• **What the task requires**: Every entry is to be restated exactly; pictures are not part of the copy.

### Material supplied

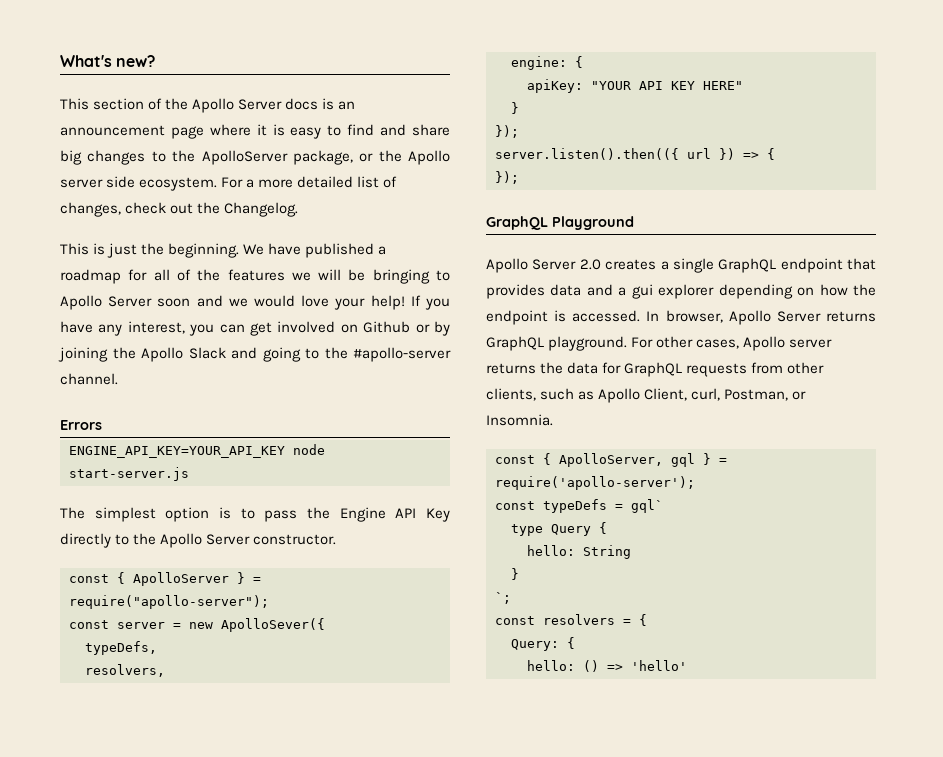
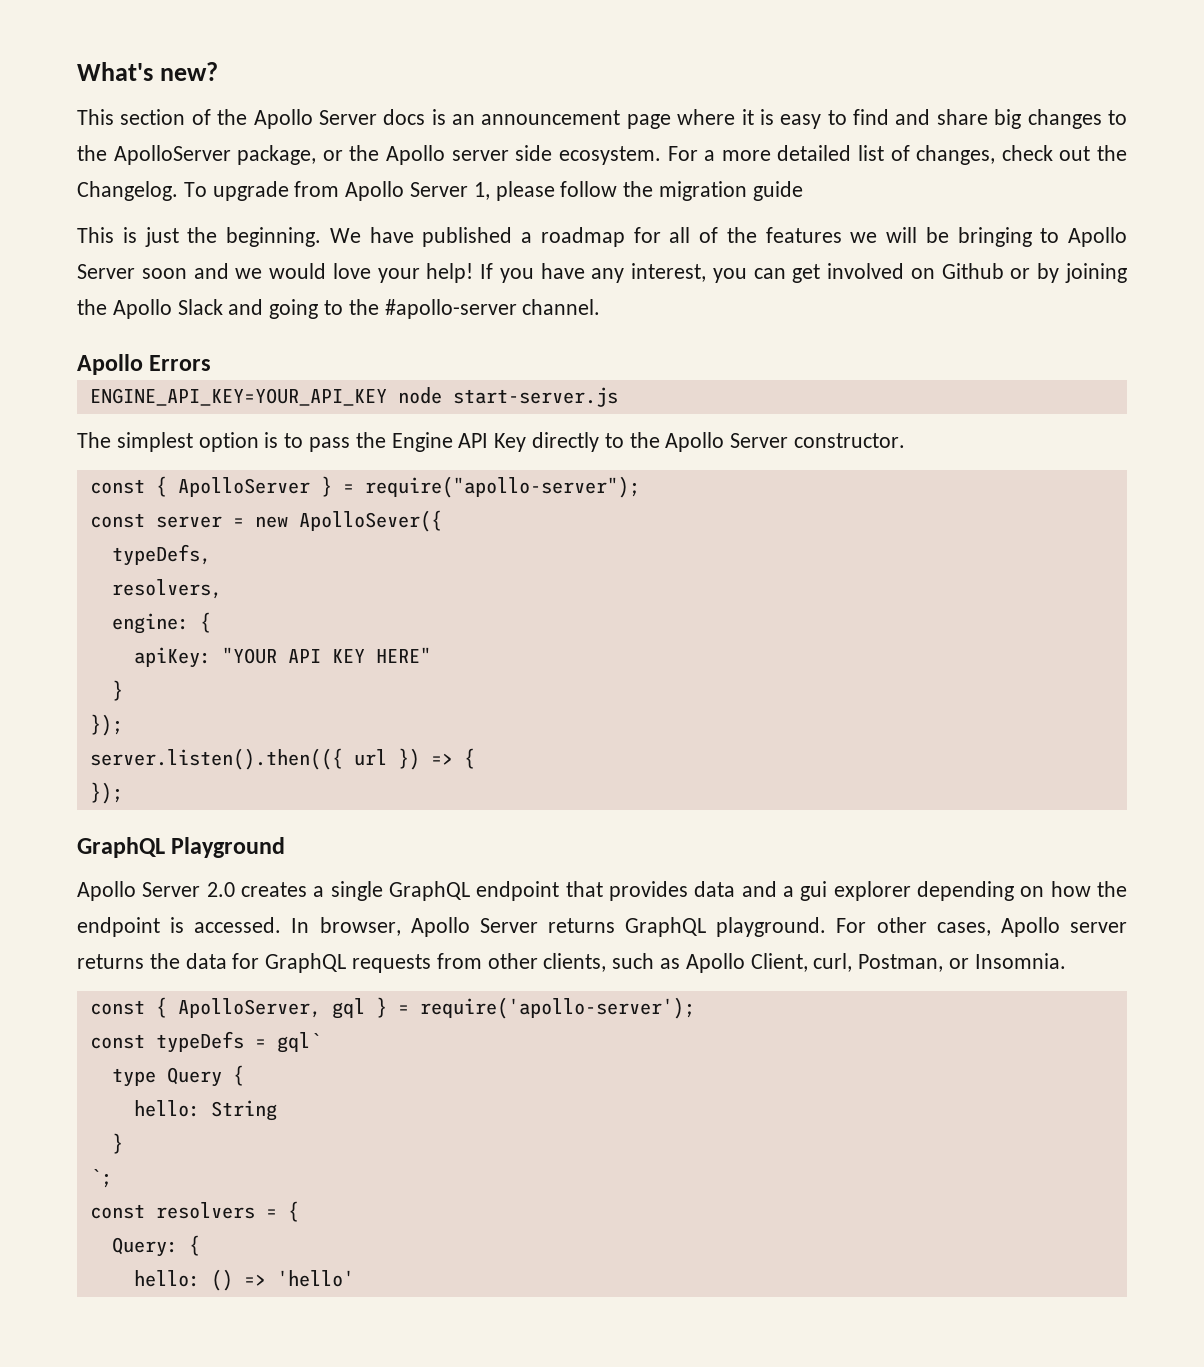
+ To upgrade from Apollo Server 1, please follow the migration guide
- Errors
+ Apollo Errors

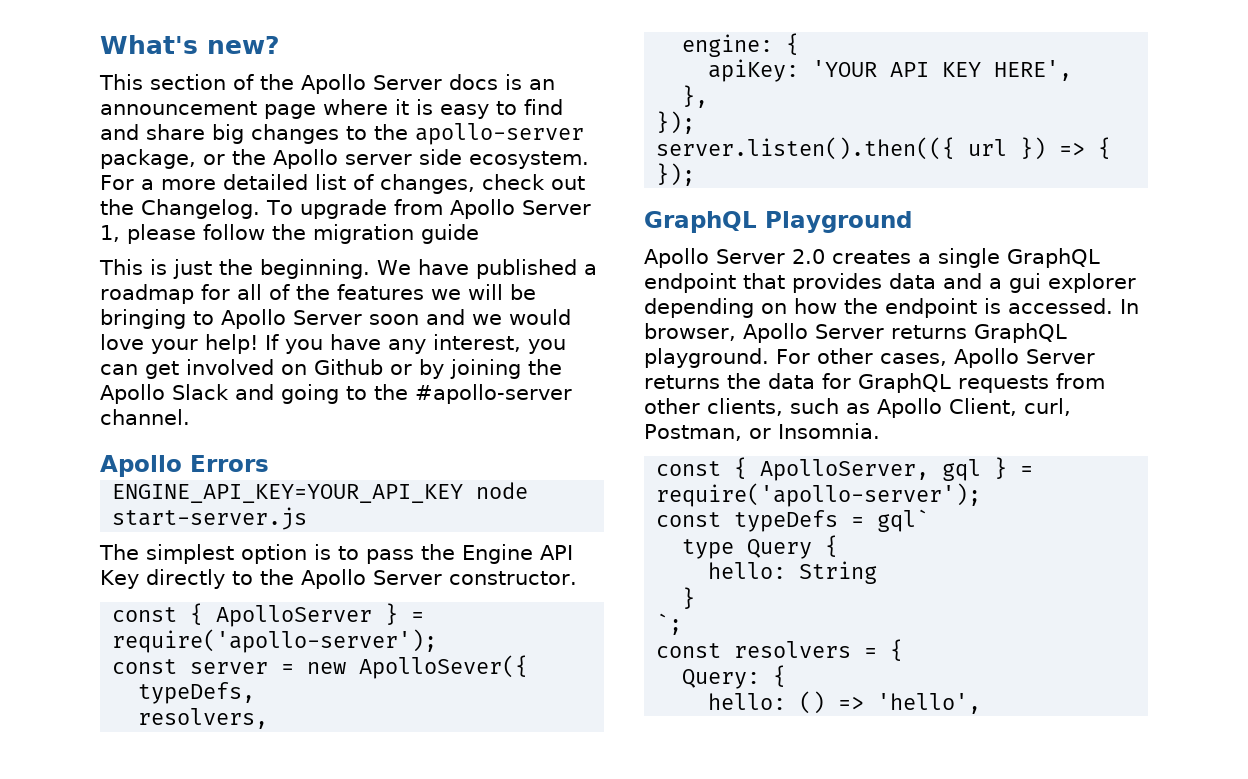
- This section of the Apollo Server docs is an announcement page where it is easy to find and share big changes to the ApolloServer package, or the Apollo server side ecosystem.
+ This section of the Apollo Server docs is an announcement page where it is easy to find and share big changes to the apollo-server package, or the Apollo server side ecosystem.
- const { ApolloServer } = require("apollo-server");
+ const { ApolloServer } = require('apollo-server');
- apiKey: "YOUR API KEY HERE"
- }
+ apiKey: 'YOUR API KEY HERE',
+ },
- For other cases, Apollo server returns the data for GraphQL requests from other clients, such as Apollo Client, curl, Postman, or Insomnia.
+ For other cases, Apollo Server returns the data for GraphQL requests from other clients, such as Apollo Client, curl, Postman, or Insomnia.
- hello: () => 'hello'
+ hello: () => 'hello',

######

• **Response box**:
+ To upgrade from Apollo Server 1, please follow the migration guide
- Errors
+ Apollo Errors

- This section of the Apollo Server docs is an announcement page where it is easy to find and share big changes to the ApolloServer package, or the Apollo server side ecosystem.
+ This section of the Apollo Server docs is an announcement page where it is easy to find and share big changes to the apollo-server package, or the Apollo server side ecosystem.
- const { ApolloServer } = require("apollo-server");
+ const { ApolloServer } = require('apollo-server');
- apiKey: "YOUR API KEY HERE"
- }
+ apiKey: 'YOUR API KEY HERE',
+ },
- For other cases, Apollo server returns the data for GraphQL requests from other clients, such as Apollo Client, curl, Postman, or Insomnia.
+ For other cases, Apollo Server returns the data for GraphQL requests from other clients, such as Apollo Client, curl, Postman, or Insomnia.
- hello: () => 'hello'
+ hello: () => 'hello',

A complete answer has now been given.